Но в целом — подчеркну «в целом» — эта работа международного коллектива не вызывает вопросов. Видно, что театр живет хорошо, зажиточно. Дорогие и прекрасно исполненные программки-аннотации к премьерному произведению. Сцена чудесно технически подготовлена к приему подобных проектов. В помещении — постоянно меня радующая стерильность.
Но самое главное достижение этого международного содружества в том, что, взяв на абордаж революционную (и скользкую для нашей державы) тематику, благо, все же обошлись без тягания оранжевых штор. А то любой конъюнктурщик мог бы запросто «одеть» в этот цвет и здоровых, и больных, и немцев, и русских.
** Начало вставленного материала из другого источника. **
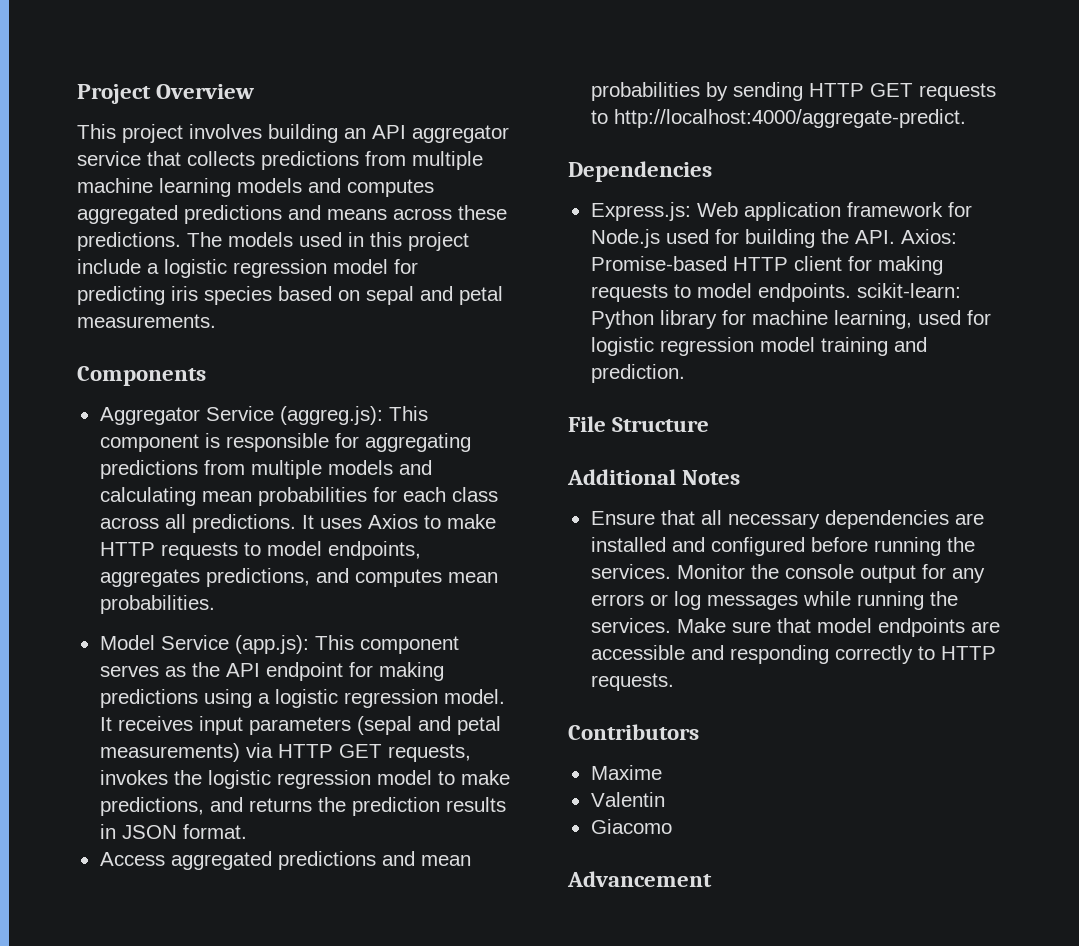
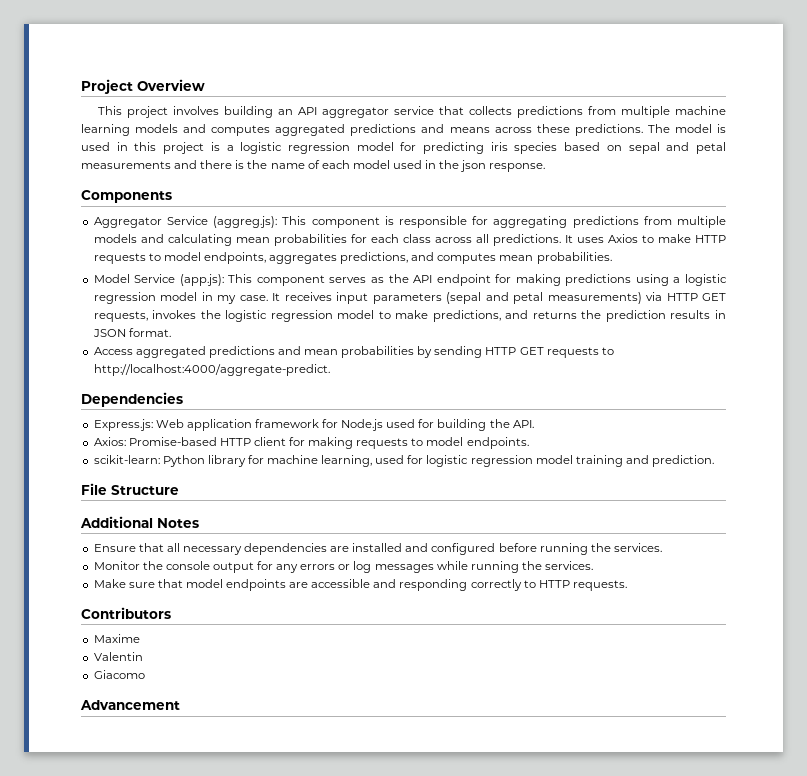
- The models used in this project include a logistic regression model for predicting iris species based on sepal and petal measurements.
+ The model is used in this project is a logistic regression model for predicting iris species based on sepal and petal measurements and there is the name of each model used in the json response.
- Model Service (app.js): This component serves as the API endpoint for making predictions using a logistic regression model.
+ Model Service (app.js): This component serves as the API endpoint for making predictions using a logistic regression model in my case.
- Express.js: Web application framework for Node.js used for building the API. Axios: Promise-based HTTP client for making requests to model endpoints. scikit-learn: Python library for machine learning, used for logistic regression model training and prediction.
+ Express.js: Web application framework for Node.js used for building the API.
+ Axios: Promise-based HTTP client for making requests to model endpoints.
+ scikit-learn: Python library for machine learning, used for logistic regression model training and prediction.
- Ensure that all necessary dependencies are installed and configured before running the services. Monitor the console output for any errors or log messages while running the services. Make sure that model endpoints are accessible and responding correctly to HTTP requests.
+ Ensure that all necessary dependencies are installed and configured before running the services.
+ Monitor the console output for any errors or log messages while running the services.
+ Make sure that model endpoints are accessible and responding correctly to HTTP requests.

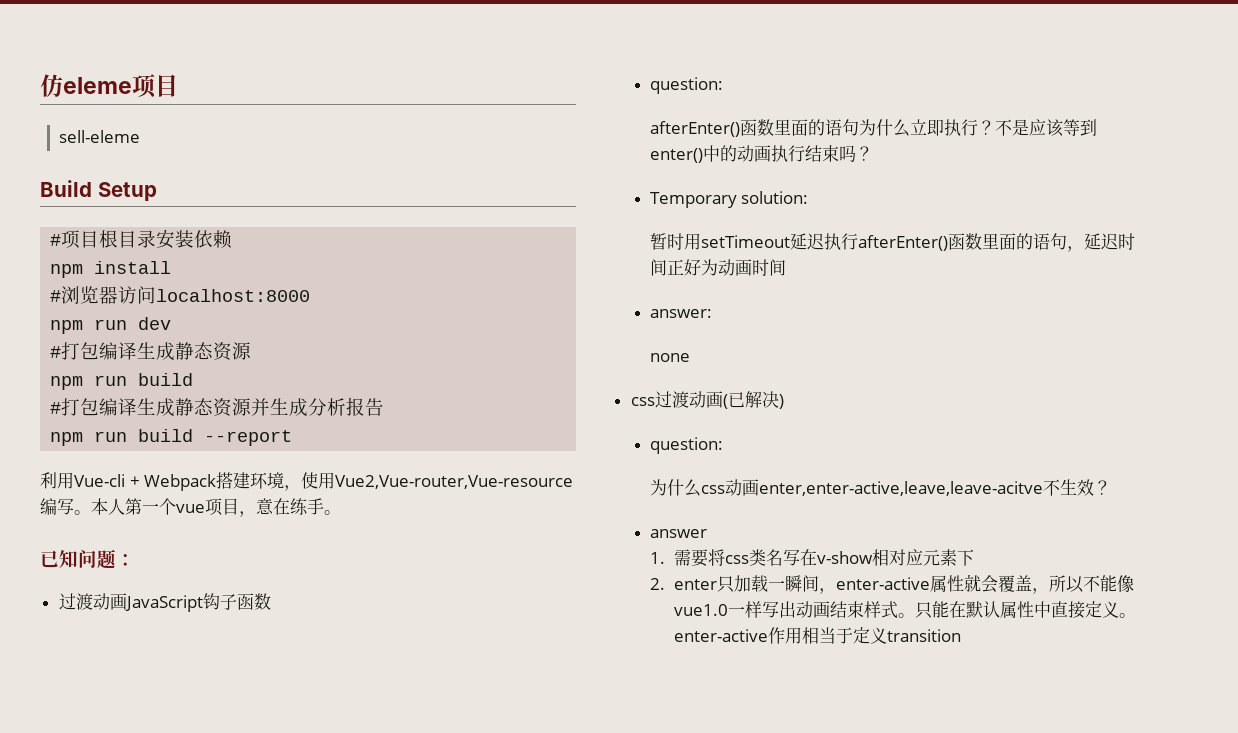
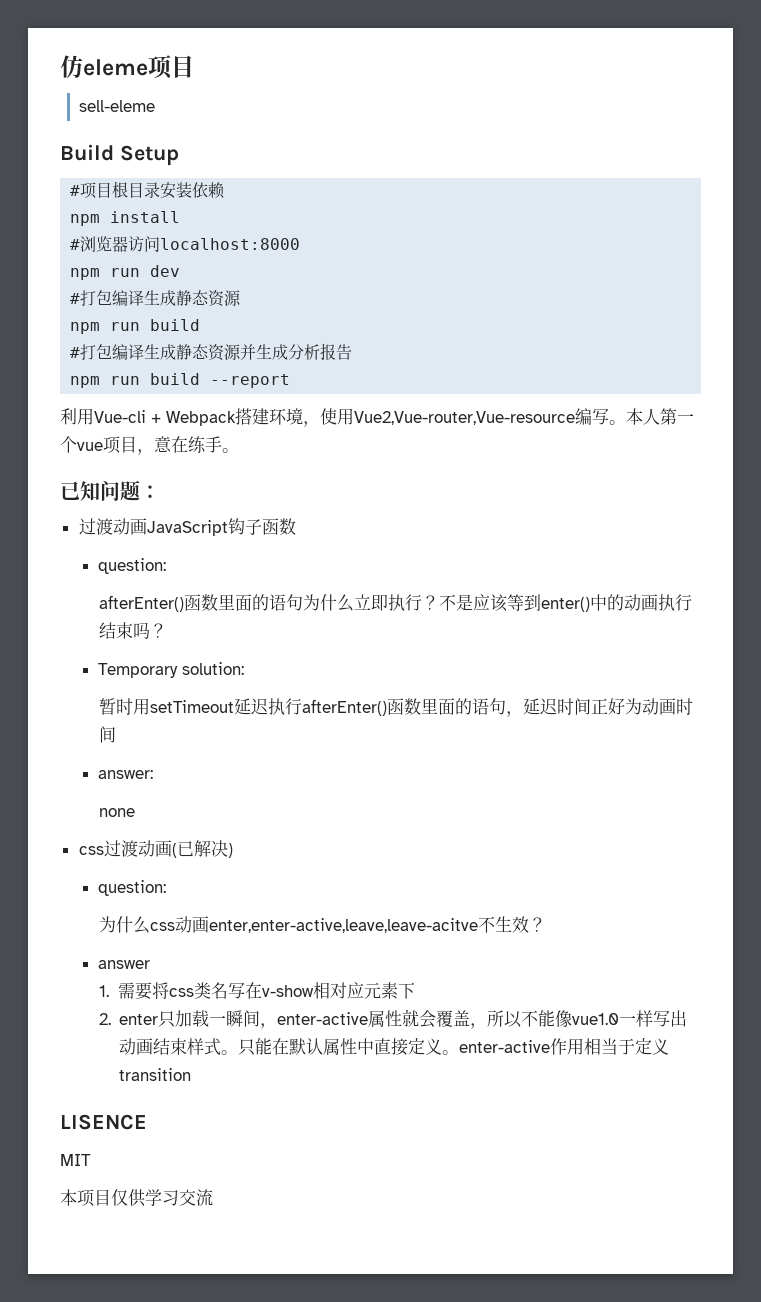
+ LISENCE
+ MIT
+ 本项目仅供学习交流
Хотя текст Вайса и так спектрально «цветаст», красноречив.
И, безусловно, важна для нашего общества даже в этом ученическом спектакле программная мысль: любая революция всегда высвобождает энергию безумия... И никуда не денешься от любви! Многие реплики душевнобольных Шарантона действительно «фаршируют» наше нынешнее состояние меткостью былых прозрений. «О, как надоела агитация!»; «Мы, творцы революции, сами не знаем, как быть с этим детищем…»; «Отчего же слова мои звучат так фальшиво?..»
Уже под занавес — когда все (и артисты, и зрители) наконец окончательно сойдут с ума, а Марата в корыте своевременно укокошат — словно бы умышленно норовя повторить тембр Михаила Юрьевича один из артистов произнесет: «Когда же вы научитесь думать?..»
Только к кому обращен сей сакраментальный вопрос — в этом-то, в «сумасшедшем», доме? Разве что к санитарам?..
Вместо ремарок
Пьеса Петера Вайса впервые была показана в 1964 году в Западном Берлине. Тогда произведение произвело эффект разорвавшейся бомбы.
Сам драматург родился 8 ноября 1916 года в Новавесе, близ Берлина, в состоятельной еврейской семье. В 1934-м Вайс эмигрировал из Германии в Англию, затем — в Прагу. Помимо «Марата/Сада» довольно известны его публицистические «Вьетнамский диалог», «Троцкий в изгнании» «Гельдерлин». Умер драматург 10 мая 1982 года в Стокгольме.